[Exercise aim]: Using the listing below, give again exactly the lines from the line with "СДЕЛОК С НИМ</div>" to the line with "июня 2032 года</div>", inclusive, without the pictures.

[Exercise material]:
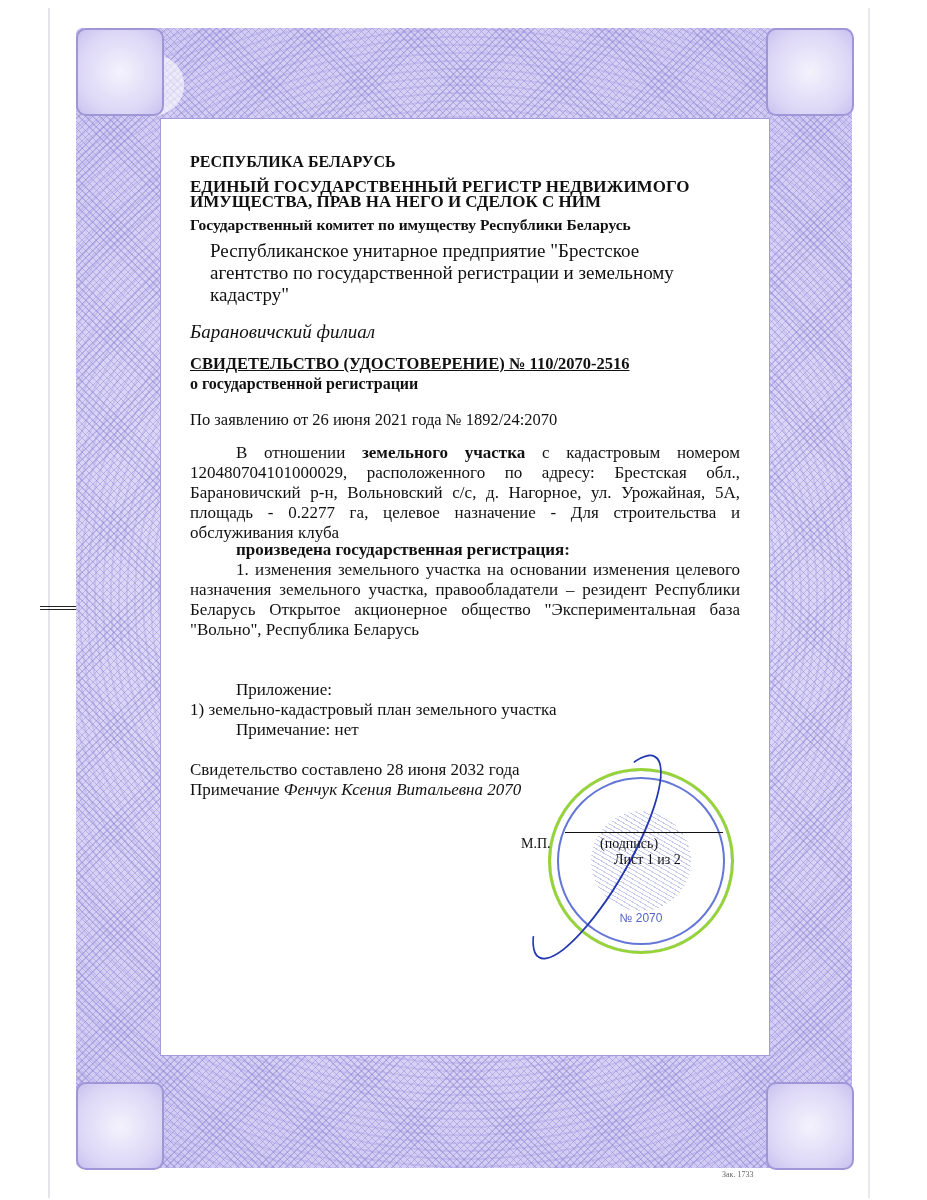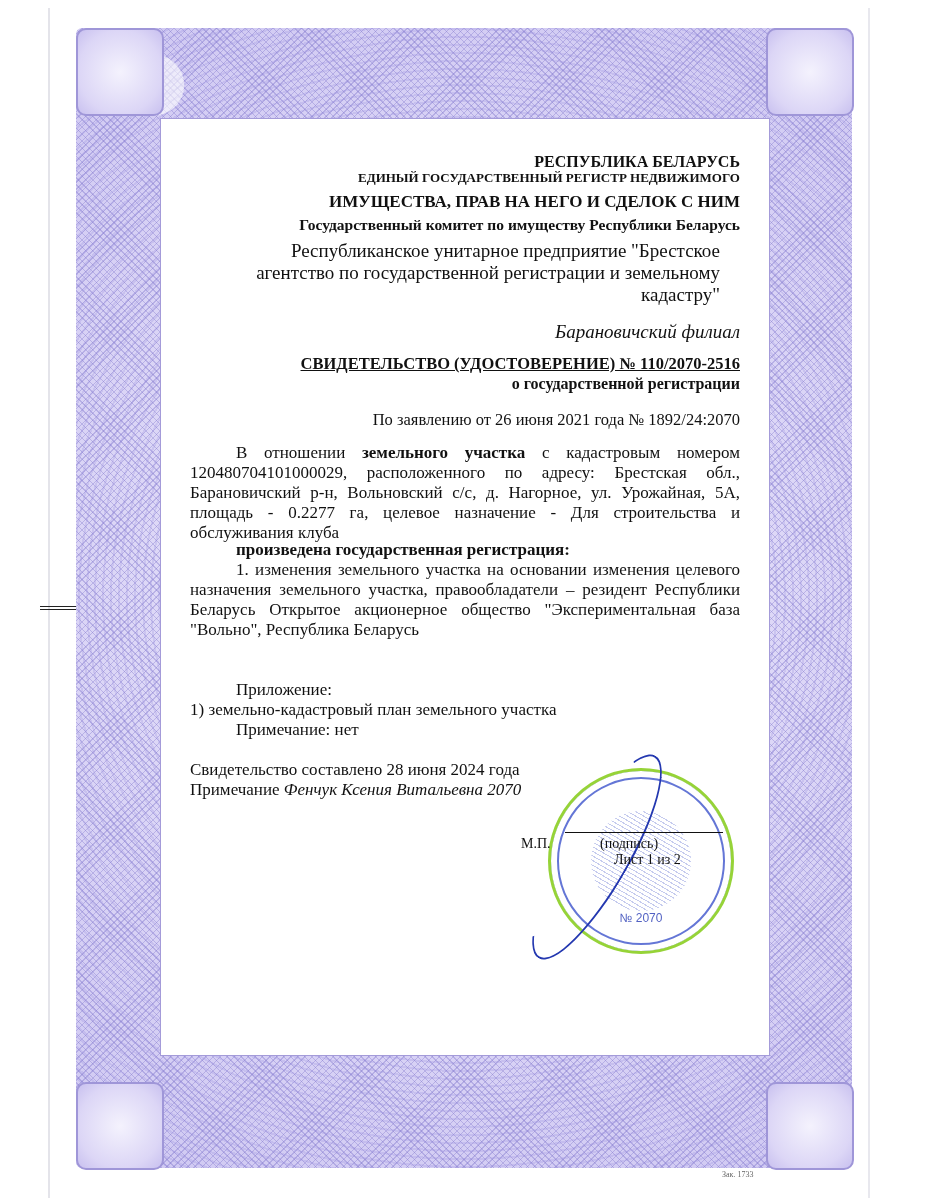--- a/index.html
+++ b/index.html
@@ -21,7 +21,7 @@
   .inner{position:absolute;left:160px;top:118px;width:608px;height:936px;background:#fff;
     border:1px solid #a49bd9;}
   .text{position:absolute;left:190px;width:550px;font-size:17px;line-height:20px;}
-  .c{text-align:right;}
+  .c{text-align:left;}
   .b{font-weight:bold;}
   .i{font-style:italic;margin-top:12px;}
   .just{text-align:justify;}

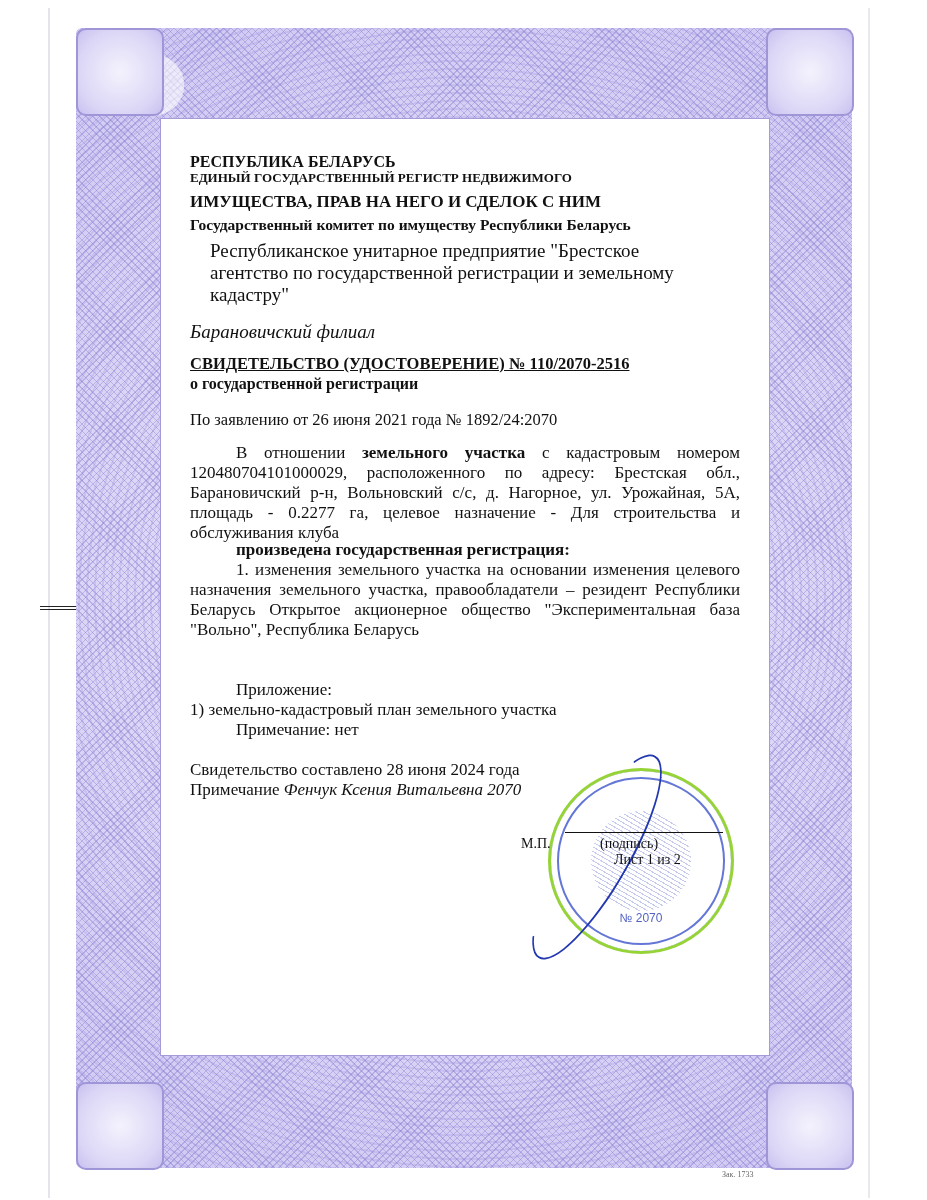--- a/index.html
+++ b/index.html
@@ -57,7 +57,7 @@
 <div class="inner"></div>
 
 <div class="text c b" style="top:152px;font-size:16px;">РЕСПУБЛИКА БЕЛАРУСЬ</div>
-<div class="text c b" style="top:168px;font-size:13px;">ЕДИНЫЙ ГОСУДАРСТВЕННЫЙ РЕГИСТР НЕДВИЖИМОГО</div>
+<div class="text c b" style="top:177px;font-size:17px;">ЕДИНЫЙ ГОСУДАРСТВЕННЫЙ РЕГИСТР НЕДВИЖИМОГО</div>
 <div class="text c b" style="top:192px;font-size:17px;">ИМУЩЕСТВА, ПРАВ НА НЕГО И СДЕЛОК С НИМ</div>
 <div class="text c b" style="top:215px;font-size:15.5px;">Государственный комитет по имуществу Республики Беларусь</div>
 <div class="text c" style="top:240px;font-size:19px;line-height:22px;left:210px;width:510px;">Республиканское унитарное предприятие "Брестское агентство по государственной регистрации и земельному кадастру"</div>

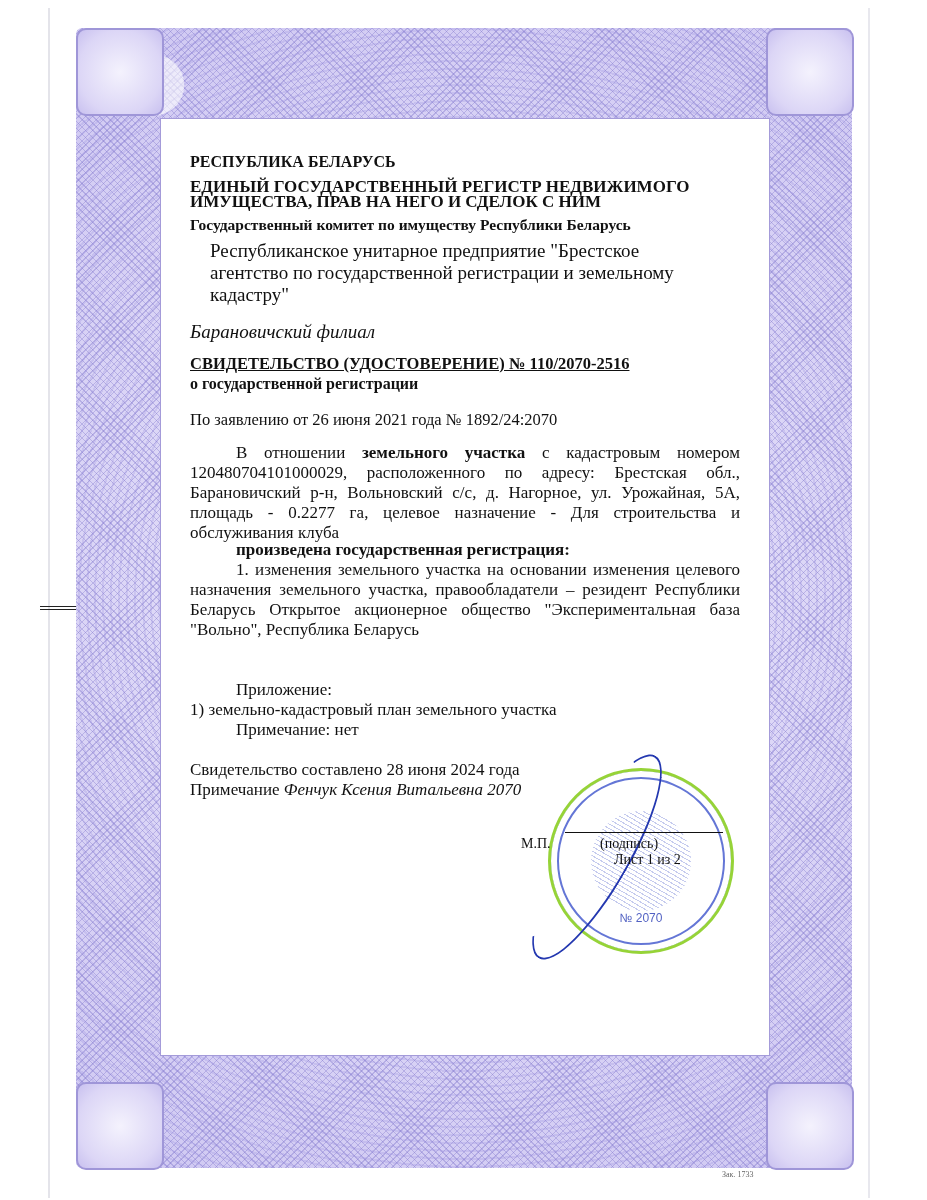--- a/index.html
+++ b/index.html
@@ -76,7 +76,7 @@
 <div class="text" style="top:700px;">1) земельно-кадастровый план земельного участка</div>
 <div class="text indent" style="top:720px;">Примечание: нет</div>
 
-<div class="text" style="top:760px;">Свидетельство составлено 28 июня 2024 года</div>
+<div class="text" style="top:760px;">Свидетельство составлено 28 июня 2032 года</div>
 <div class="text" style="top:780px;"><span>Примечание </span><i>Фенчук Ксения Витальевна 2070</i></div>
 
 <div class="stamp">

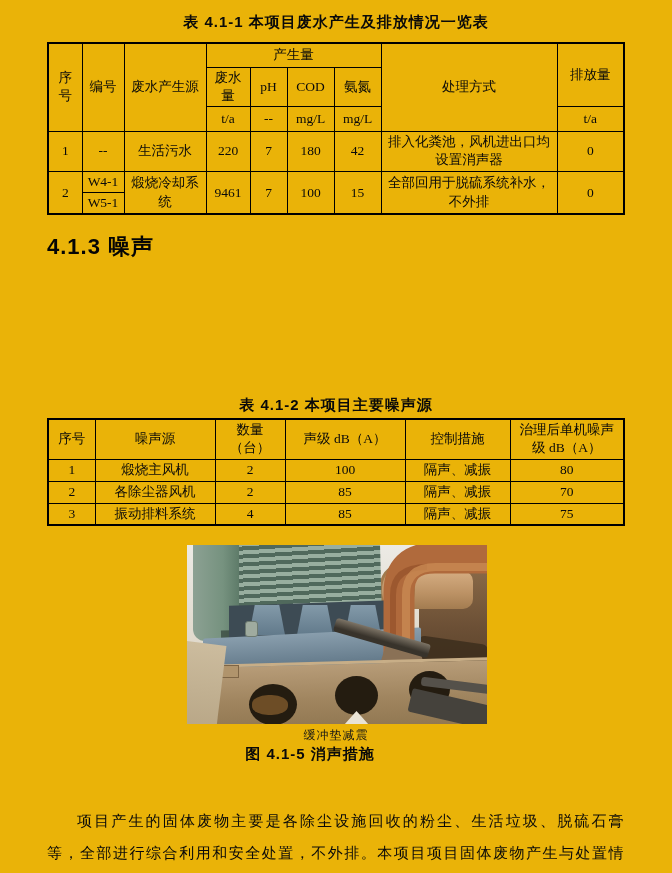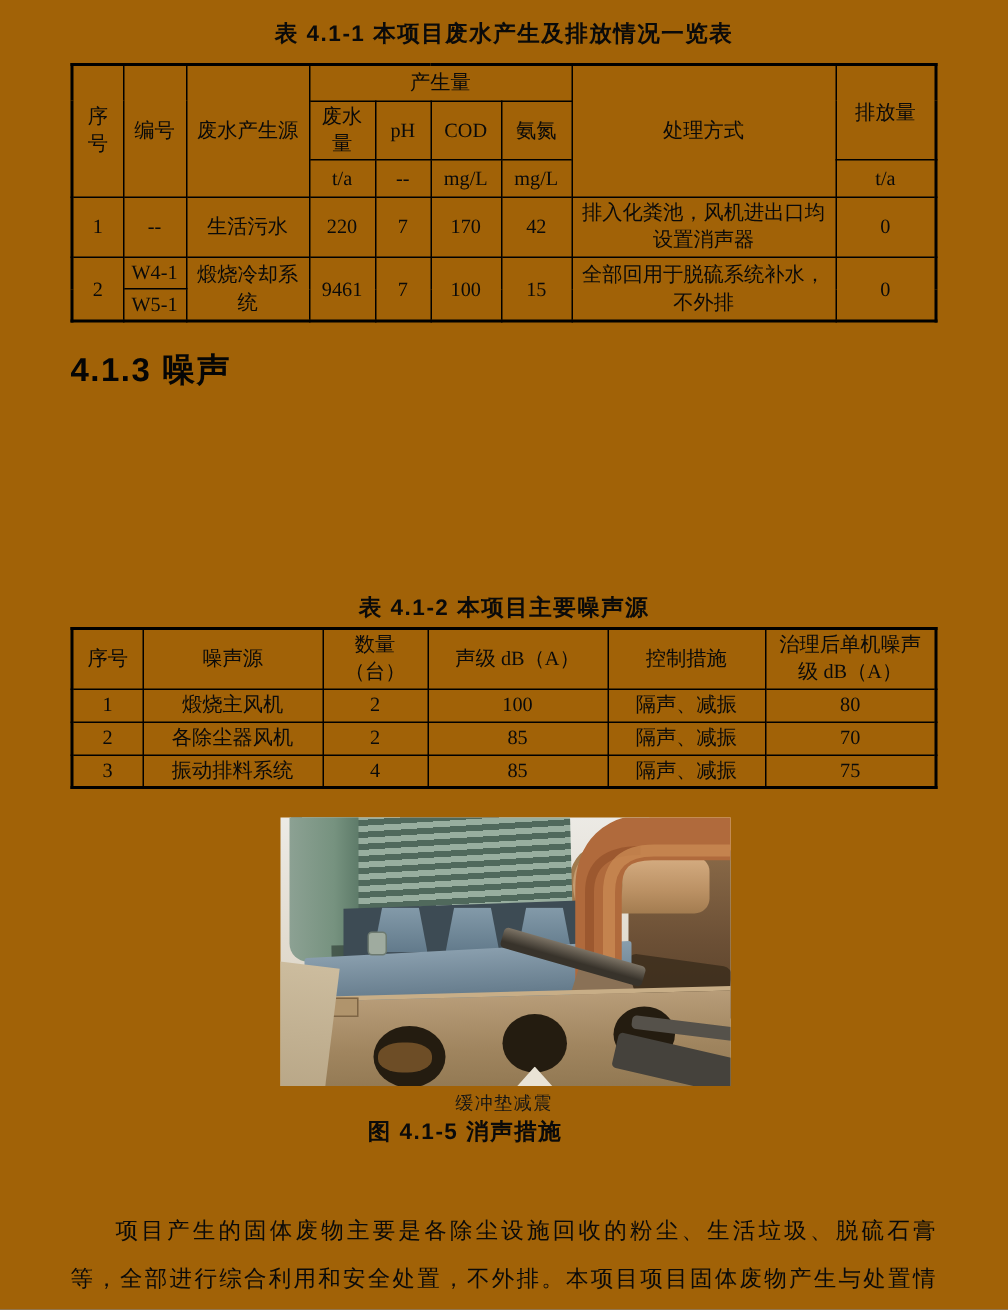--- a/index.html
+++ b/index.html
@@ -6,7 +6,7 @@
   html,body { background:#888; }
   .page {
     position:relative; width:672px; height:873px; margin:0 auto;
-    background:#a16207; color:#111;
+    background:#eab308; color:#111;
     font-family:"Liberation Serif", serif;
     overflow:hidden;
   }

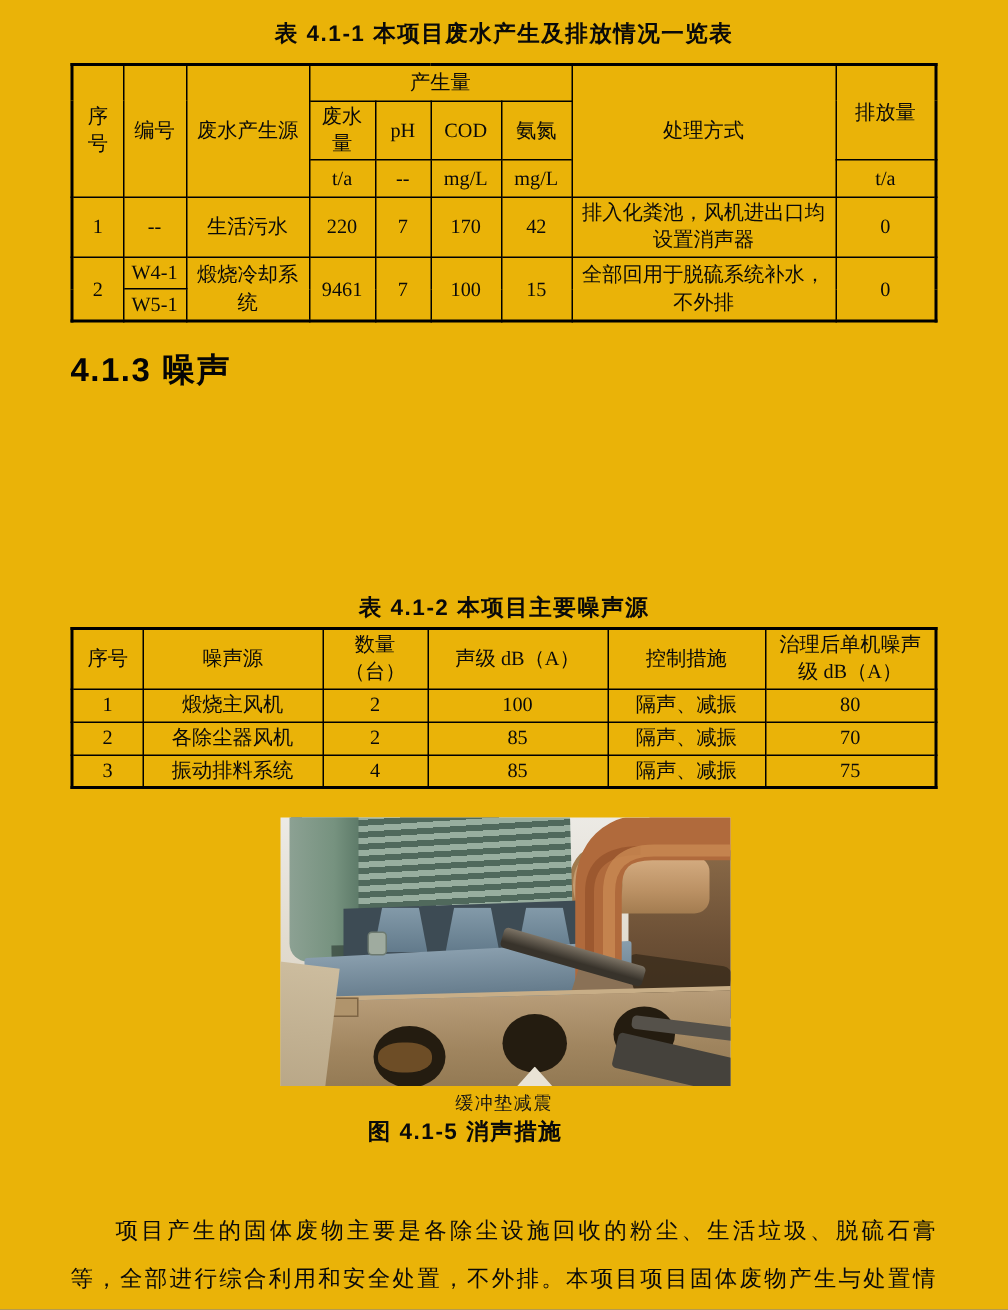--- a/index.html
+++ b/index.html
@@ -147,7 +147,7 @@
         <td>生活污水</td>
         <td>220</td>
         <td>7</td>
-        <td>170</td>
+        <td>180</td>
         <td>42</td>
         <td>排入化粪池，风机进出口均设置消声器</td>
         <td>0</td>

[Solution]:
 <div class="text c b" style="top:192px;font-size:17px;">ИМУЩЕСТВА, ПРАВ НА НЕГО И СДЕЛОК С НИМ</div>
 <div class="text c b" style="top:215px;font-size:15.5px;">Государственный комитет по имуществу Республики Беларусь</div>
 <div class="text c" style="top:240px;font-size:19px;line-height:22px;left:210px;width:510px;">Республиканское унитарное предприятие "Брестское агентство по государственной регистрации и земельному кадастру"</div>

--- a/index.html
+++ b/index.html
@@ -76,7 +76,7 @@
 <div class="text" style="top:700px;">1) земельно-кадастровый план земельного участка</div>
 <div class="text indent" style="top:720px;">Примечание: нет</div>
 
-<div class="text" style="top:760px;">Свидетельство составлено 28 июня 2024 года</div>
+<div class="text" style="top:760px;">Свидетельство составлено 28 июня 2032 года</div>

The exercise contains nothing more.